I retired early as I had just had a long day sitting, reading and being told “no”. Shortly after I turned out the lights, the hotel phone rang. A sultry woman's voice murmured something in Chinese which I interpreted as some sort of offer for temporary companionship. I didn't feel like sharing my Steinbeck novel with any strangers, so I hung up the phone. The next morning my boss and I immediately set out for another day rich in denials and somewhere during that time a new game plan was developed.
Which is how I found myself in yet another imposing governmental building, this one involving bloodletting.

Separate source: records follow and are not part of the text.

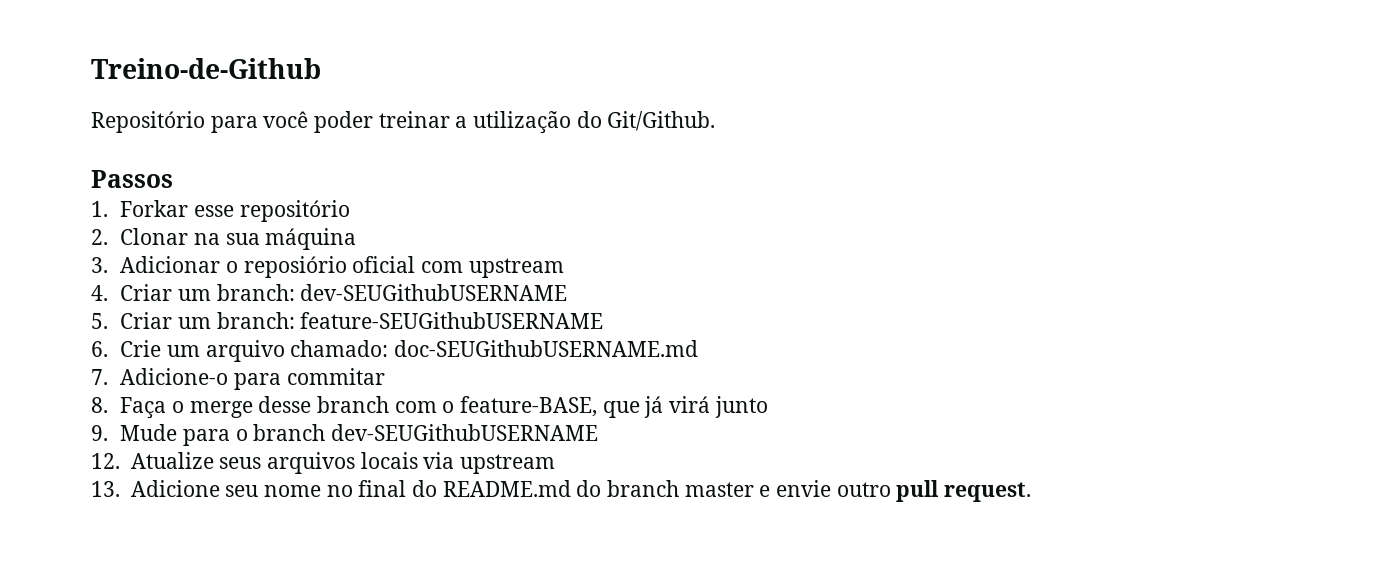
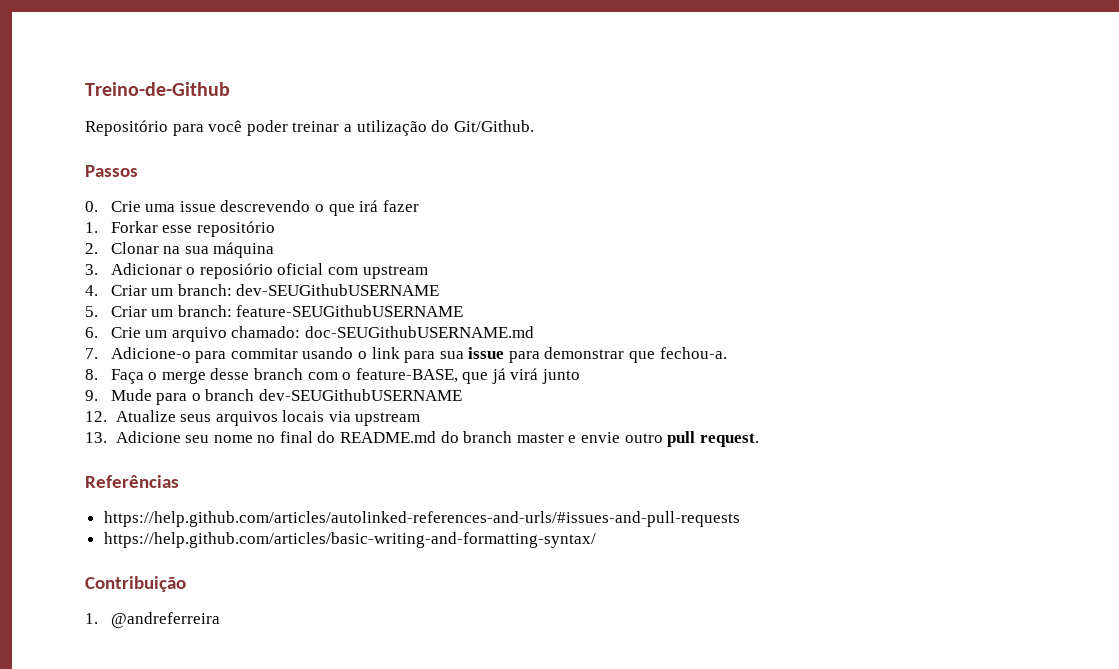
+ 0. Crie uma issue descrevendo o que irá fazer
- 7. Adicione-o para commitar
+ 7. Adicione-o para commitar usando o link para sua issue para demonstrar que fechou-a.
+ Referências
+ https://help.github.com/articles/autolinked-references-and-urls/#issues-and-pull-requests
+ https://help.github.com/articles/basic-writing-and-formatting-syntax/
+ Contribuição
+ 1. @andreferreira

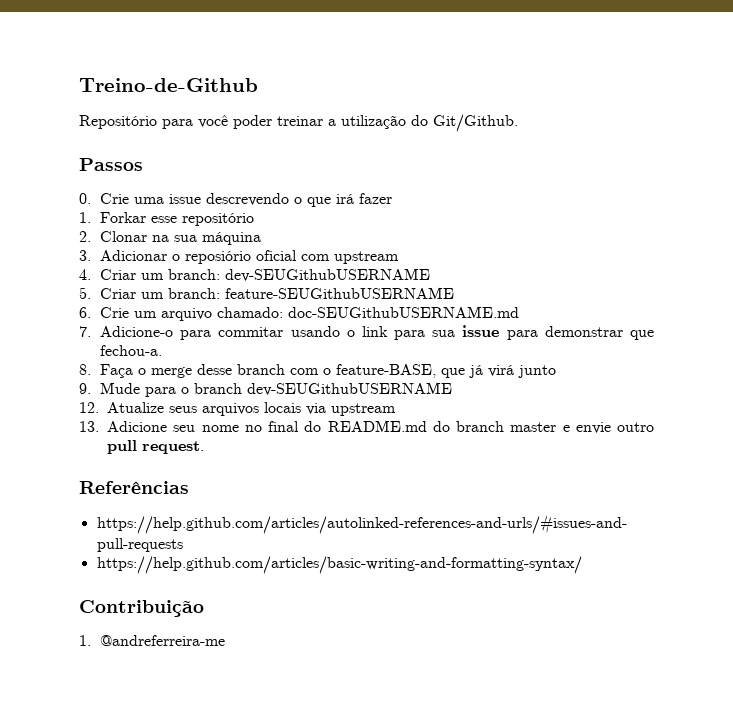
- 1. @andreferreira
+ 1. @andreferreira-me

In order to satisfy some governmental bureau somewhere, I was to be treated to a health examination. A thorough one. I visited many offices in the far reaches of a huge, scary building and each one wanted a little piece of me. I gave blood. I pressured blood. I stood upon a scale. My temperature was took. I coughed upon demand. I had electrodes clamped to my wrists and ankles. I had my belly smeared with alcohol gel, I received a sonogram and was informed that while I am not pregnant, I do have a fatty liver.
Despite my fatty liver and high blood pressure, I passed everything else and was rewarded with a document that looks like a nifty, small passport, complete with my photo, blood type and the official red stamp. And for being such a good sport, I was given a 30-day extension on my visa.
Now that the proper paperwork has finally been submitted and proper authority’s palms have been greased, soon I will also be in possession of a one-year residency permit that should keep my foreign butt out of Chinese jail. And by the time of this writing, I should have long-since been in possession of my U.S. passport (quite a handy little document should one want to travel somewhere). But I still don't have it.
My passport is still away in Jining without me, because now every government office in China is closed up tight for Spring Festival.